## Your task
Gather all lines in the entries that include the word "client".

(Revision tracking records)
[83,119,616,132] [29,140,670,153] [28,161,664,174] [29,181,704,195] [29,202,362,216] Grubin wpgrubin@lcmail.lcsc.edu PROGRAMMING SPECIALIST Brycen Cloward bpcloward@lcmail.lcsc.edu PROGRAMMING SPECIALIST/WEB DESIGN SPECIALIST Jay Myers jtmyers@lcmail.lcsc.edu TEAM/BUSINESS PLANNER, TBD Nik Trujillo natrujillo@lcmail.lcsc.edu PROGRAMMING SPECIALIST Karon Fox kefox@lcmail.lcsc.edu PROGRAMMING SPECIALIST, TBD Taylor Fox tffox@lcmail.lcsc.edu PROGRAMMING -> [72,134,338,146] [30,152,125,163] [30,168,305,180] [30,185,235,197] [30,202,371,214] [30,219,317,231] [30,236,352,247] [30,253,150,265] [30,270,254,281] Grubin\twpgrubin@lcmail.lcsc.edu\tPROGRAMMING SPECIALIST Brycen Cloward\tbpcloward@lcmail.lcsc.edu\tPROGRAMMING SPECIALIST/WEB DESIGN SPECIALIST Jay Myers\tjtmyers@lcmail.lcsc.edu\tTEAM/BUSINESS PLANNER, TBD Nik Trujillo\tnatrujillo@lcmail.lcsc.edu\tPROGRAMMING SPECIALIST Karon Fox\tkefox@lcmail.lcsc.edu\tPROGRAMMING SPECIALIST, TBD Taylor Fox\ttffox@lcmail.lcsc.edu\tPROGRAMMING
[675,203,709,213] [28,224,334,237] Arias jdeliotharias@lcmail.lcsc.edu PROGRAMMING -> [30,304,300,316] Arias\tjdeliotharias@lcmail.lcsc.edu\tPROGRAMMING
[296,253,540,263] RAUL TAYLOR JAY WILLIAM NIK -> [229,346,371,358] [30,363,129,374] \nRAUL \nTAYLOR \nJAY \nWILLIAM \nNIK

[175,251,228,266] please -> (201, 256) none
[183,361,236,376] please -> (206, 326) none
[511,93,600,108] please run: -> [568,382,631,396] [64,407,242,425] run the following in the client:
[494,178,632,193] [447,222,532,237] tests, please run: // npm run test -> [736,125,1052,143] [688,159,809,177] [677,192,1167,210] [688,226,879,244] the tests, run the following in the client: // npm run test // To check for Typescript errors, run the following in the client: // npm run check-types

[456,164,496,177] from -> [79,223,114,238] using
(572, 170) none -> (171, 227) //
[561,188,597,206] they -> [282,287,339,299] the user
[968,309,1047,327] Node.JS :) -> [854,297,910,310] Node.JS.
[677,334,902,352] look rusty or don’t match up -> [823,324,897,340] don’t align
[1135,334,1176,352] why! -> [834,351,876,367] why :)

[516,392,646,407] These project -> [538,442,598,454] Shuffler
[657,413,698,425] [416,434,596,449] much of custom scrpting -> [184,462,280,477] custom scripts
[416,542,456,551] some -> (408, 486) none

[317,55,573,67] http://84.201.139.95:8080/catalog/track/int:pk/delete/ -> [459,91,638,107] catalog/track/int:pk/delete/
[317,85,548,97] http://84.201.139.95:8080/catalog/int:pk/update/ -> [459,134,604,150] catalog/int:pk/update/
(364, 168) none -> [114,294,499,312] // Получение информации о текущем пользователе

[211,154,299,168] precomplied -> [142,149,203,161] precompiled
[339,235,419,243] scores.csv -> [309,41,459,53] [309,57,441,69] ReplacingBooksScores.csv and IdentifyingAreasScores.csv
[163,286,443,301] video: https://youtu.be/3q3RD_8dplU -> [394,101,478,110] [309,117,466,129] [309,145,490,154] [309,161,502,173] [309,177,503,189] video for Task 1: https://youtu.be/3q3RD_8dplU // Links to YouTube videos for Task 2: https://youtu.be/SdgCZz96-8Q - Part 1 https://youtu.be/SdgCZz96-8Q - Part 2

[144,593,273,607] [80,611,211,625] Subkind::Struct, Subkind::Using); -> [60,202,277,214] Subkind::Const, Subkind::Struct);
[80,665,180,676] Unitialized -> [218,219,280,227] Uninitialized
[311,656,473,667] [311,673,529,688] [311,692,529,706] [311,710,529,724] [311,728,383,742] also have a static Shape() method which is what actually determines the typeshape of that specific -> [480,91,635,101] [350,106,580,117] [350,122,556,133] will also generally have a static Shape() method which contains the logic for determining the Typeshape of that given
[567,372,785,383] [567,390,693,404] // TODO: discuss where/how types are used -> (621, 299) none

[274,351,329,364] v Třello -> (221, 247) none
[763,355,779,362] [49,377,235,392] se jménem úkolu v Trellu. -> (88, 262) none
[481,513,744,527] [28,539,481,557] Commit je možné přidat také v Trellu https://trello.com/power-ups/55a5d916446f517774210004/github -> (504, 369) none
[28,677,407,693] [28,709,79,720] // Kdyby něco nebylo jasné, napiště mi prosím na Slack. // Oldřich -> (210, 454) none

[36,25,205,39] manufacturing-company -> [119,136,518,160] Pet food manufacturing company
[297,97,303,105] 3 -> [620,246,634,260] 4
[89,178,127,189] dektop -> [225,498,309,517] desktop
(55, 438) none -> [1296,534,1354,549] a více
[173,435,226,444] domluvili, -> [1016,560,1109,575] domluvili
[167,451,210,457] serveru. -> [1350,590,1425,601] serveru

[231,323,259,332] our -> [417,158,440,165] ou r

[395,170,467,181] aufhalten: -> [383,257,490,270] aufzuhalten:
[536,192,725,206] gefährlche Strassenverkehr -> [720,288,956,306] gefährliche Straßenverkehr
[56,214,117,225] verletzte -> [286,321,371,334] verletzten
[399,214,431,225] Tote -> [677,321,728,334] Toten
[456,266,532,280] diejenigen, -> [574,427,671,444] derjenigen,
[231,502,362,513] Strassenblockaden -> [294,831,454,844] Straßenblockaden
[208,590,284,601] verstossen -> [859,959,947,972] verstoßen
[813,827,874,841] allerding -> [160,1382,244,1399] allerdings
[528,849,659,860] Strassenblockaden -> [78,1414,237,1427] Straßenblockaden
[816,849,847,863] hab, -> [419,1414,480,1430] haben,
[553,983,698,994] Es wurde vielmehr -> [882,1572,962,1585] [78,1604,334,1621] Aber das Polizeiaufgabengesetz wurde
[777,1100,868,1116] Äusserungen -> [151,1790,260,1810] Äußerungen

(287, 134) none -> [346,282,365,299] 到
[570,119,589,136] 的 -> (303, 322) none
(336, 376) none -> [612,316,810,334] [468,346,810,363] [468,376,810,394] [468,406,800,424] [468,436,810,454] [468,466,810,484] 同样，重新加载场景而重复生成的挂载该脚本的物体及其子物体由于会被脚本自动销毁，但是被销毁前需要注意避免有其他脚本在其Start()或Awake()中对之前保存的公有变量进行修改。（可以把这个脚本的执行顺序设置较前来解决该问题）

## Answer for the task
[511,93,600,108] please run: -> [568,382,631,396] [64,407,242,425] run the following in the client:
[494,178,632,193] [447,222,532,237] tests, please run: // npm run test -> [736,125,1052,143] [688,159,809,177] [677,192,1167,210] [688,226,879,244] the tests, run the following in the client: // npm run test // To check for Typescript errors, run the following in the client: // npm run check-types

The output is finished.